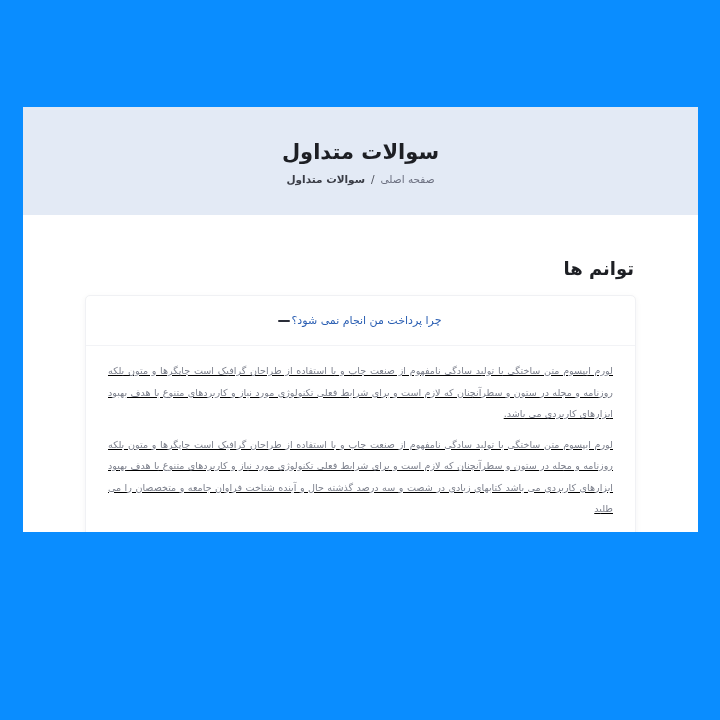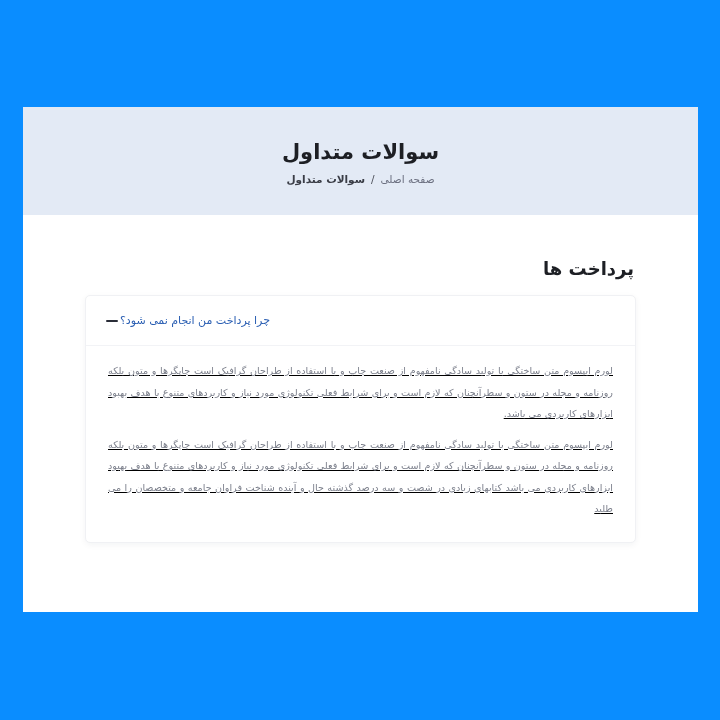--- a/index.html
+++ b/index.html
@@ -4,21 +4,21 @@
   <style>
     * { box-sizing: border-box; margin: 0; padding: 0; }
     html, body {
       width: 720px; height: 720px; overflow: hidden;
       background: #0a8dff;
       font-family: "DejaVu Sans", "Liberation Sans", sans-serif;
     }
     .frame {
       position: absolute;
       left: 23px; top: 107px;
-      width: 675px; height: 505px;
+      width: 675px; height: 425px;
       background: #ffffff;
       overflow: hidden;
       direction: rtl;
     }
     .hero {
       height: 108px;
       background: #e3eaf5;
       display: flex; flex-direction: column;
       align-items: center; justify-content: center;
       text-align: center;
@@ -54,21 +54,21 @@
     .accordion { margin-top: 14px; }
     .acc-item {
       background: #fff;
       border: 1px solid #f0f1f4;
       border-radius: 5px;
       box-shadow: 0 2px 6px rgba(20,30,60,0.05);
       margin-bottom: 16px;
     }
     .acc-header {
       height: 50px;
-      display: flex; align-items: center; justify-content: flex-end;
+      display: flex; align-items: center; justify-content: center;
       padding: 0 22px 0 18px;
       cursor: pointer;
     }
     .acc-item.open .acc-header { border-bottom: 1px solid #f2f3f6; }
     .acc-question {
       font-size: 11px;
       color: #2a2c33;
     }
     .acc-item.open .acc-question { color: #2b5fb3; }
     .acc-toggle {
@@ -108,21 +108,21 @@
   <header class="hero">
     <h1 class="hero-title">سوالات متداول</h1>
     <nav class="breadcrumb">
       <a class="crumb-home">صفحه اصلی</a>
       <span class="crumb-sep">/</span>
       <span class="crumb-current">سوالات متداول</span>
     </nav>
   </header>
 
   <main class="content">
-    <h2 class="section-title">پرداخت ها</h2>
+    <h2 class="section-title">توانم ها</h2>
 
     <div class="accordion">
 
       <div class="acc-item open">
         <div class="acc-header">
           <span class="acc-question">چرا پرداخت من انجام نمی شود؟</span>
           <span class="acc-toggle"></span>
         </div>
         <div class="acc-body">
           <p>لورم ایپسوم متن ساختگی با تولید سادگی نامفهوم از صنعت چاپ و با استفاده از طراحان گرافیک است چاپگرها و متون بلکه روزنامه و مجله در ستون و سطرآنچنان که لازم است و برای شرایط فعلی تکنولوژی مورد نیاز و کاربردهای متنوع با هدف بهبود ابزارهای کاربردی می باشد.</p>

..........

_Problem statement_: Could you please write out exactly the lines from the start of the entries above through the line that holds "position: absolute;", both included, with no pictures?

_Output for this task_:
--- a/index.html
+++ b/index.html
@@ -4,21 +4,21 @@
   <style>
     * { box-sizing: border-box; margin: 0; padding: 0; }
     html, body {
       width: 720px; height: 720px; overflow: hidden;
       background: #0a8dff;
       font-family: "DejaVu Sans", "Liberation Sans", sans-serif;
     }
     .frame {
       position: absolute;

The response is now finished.